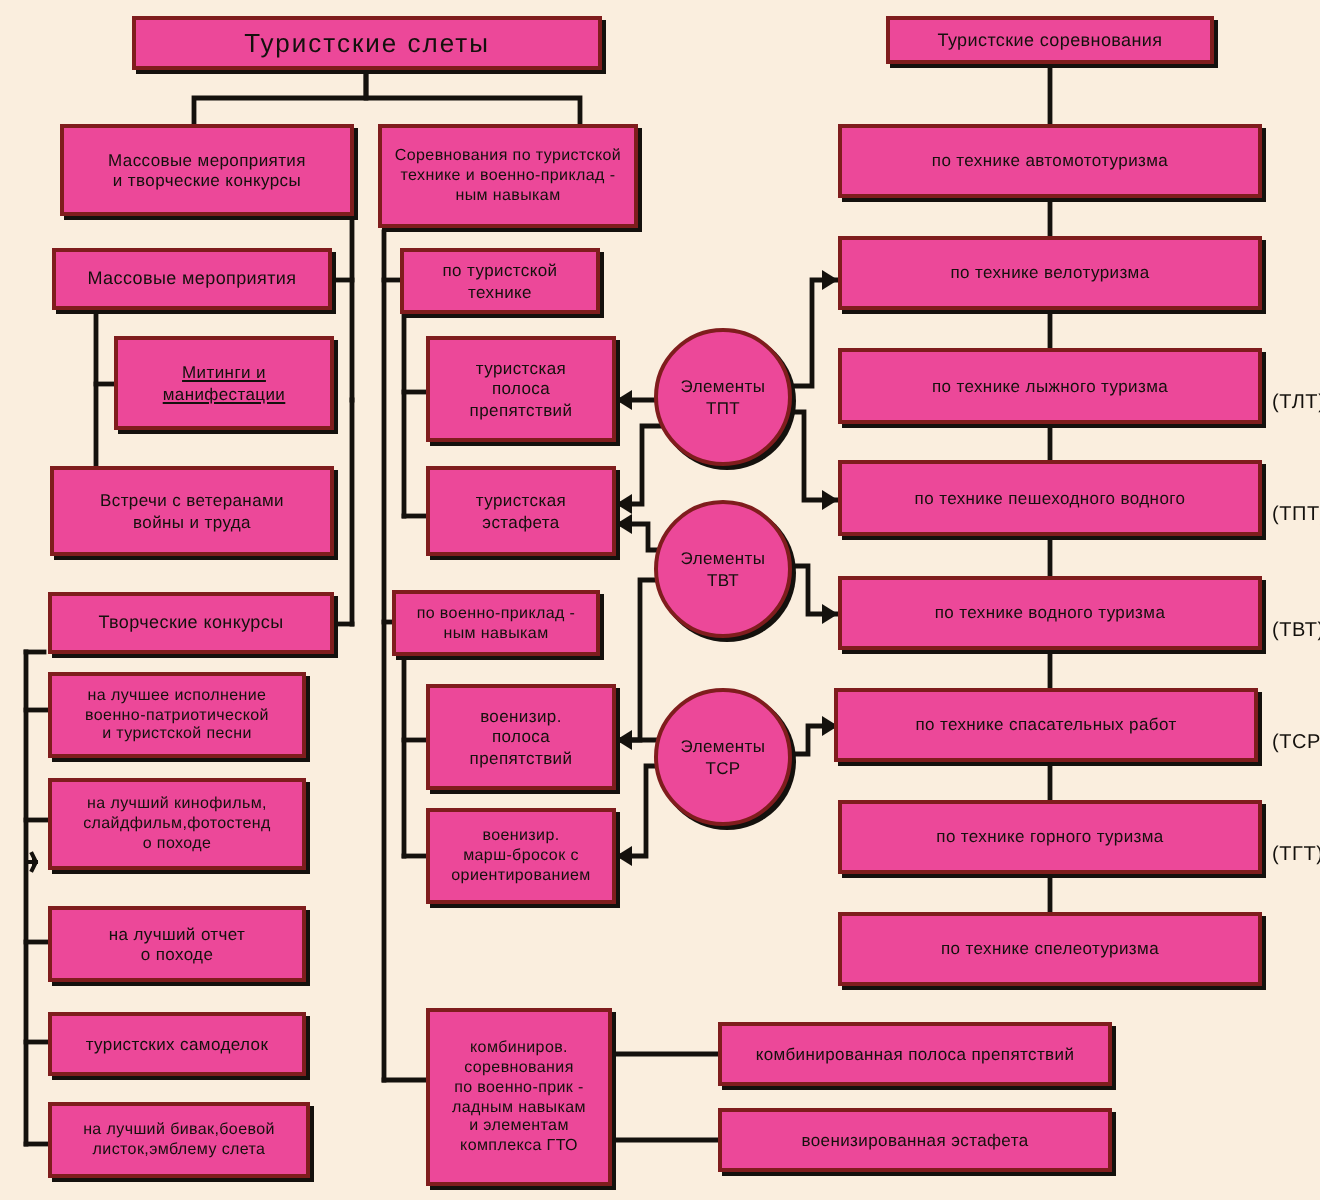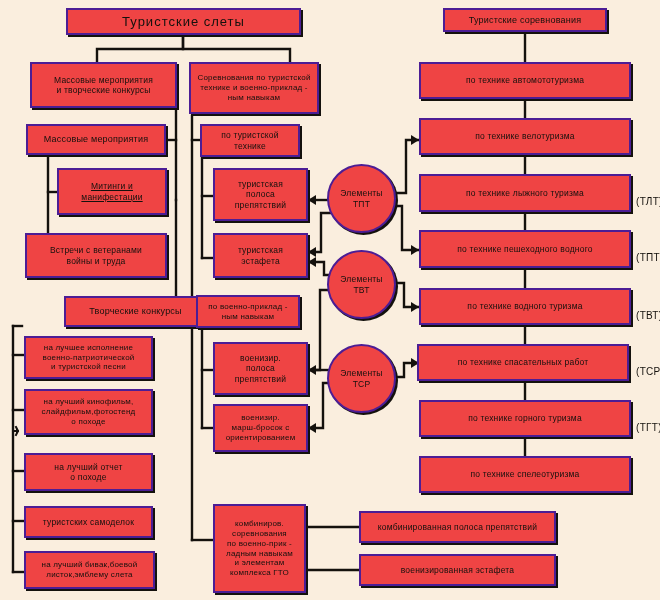--- a/index.html
+++ b/index.html
@@ -17,22 +17,22 @@
   }
   #canvas svg.wires {
     position: absolute;
     left: 0; top: 0;
     width: 660px; height: 600px;
     pointer-events: none;
   }
   .node {
     position: absolute;
     box-sizing: border-box;
-    background: #ef4444;
-    border: 2px solid #4c1d95;
+    background: #ec4899;
+    border: 2px solid #7f1d1d;
     box-shadow: 2px 2px 0 0 #14110d;
     display: flex;
     align-items: center;
     justify-content: center;
     text-align: center;
     color: #14110d;
     line-height: 1.22;
     letter-spacing: .2px;
     padding: 1px 3px;
     z-index: 3;
@@ -172,21 +172,21 @@
   <div class="node f85" style="left:57px; top:168px; width:110px; height:47px;text-decoration:underline;">
     <span class="txt">Митинги и
 манифестации</span>
   </div>
 
   <div class="node f85" style="left:25px; top:233px; width:142px; height:45px;">
     <span class="txt">Встречи с ветеранами
 войны  и  труда</span>
   </div>
 
-  <div class="node f9" style="left:24px; top:296px; width:143px; height:31px;margin-left:40px;">
+  <div class="node f9" style="left:24px; top:296px; width:143px; height:31px;">
     <span class="txt">Творческие конкурсы</span>
   </div>
 
   <div class="node f8" style="left:24px; top:336px; width:129px; height:43px;">
     <span class="txt">на лучшее исполнение
 военно-патриотической
 и туристской песни</span>
   </div>
 
   <div class="node f8" style="left:24px; top:389px; width:129px; height:46px;">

· · · ·

• REQUIRED ACTION
Lines with the word "node" in them should be copied from the preceding records.

• SOLUTION
   .node {
   <div class="node f85" style="left:57px; top:168px; width:110px; height:47px;text-decoration:underline;">
   <div class="node f85" style="left:25px; top:233px; width:142px; height:45px;">
-  <div class="node f9" style="left:24px; top:296px; width:143px; height:31px;margin-left:40px;">
+  <div class="node f9" style="left:24px; top:296px; width:143px; height:31px;">
   <div class="node f8" style="left:24px; top:336px; width:129px; height:43px;">
   <div class="node f8" style="left:24px; top:389px; width:129px; height:46px;">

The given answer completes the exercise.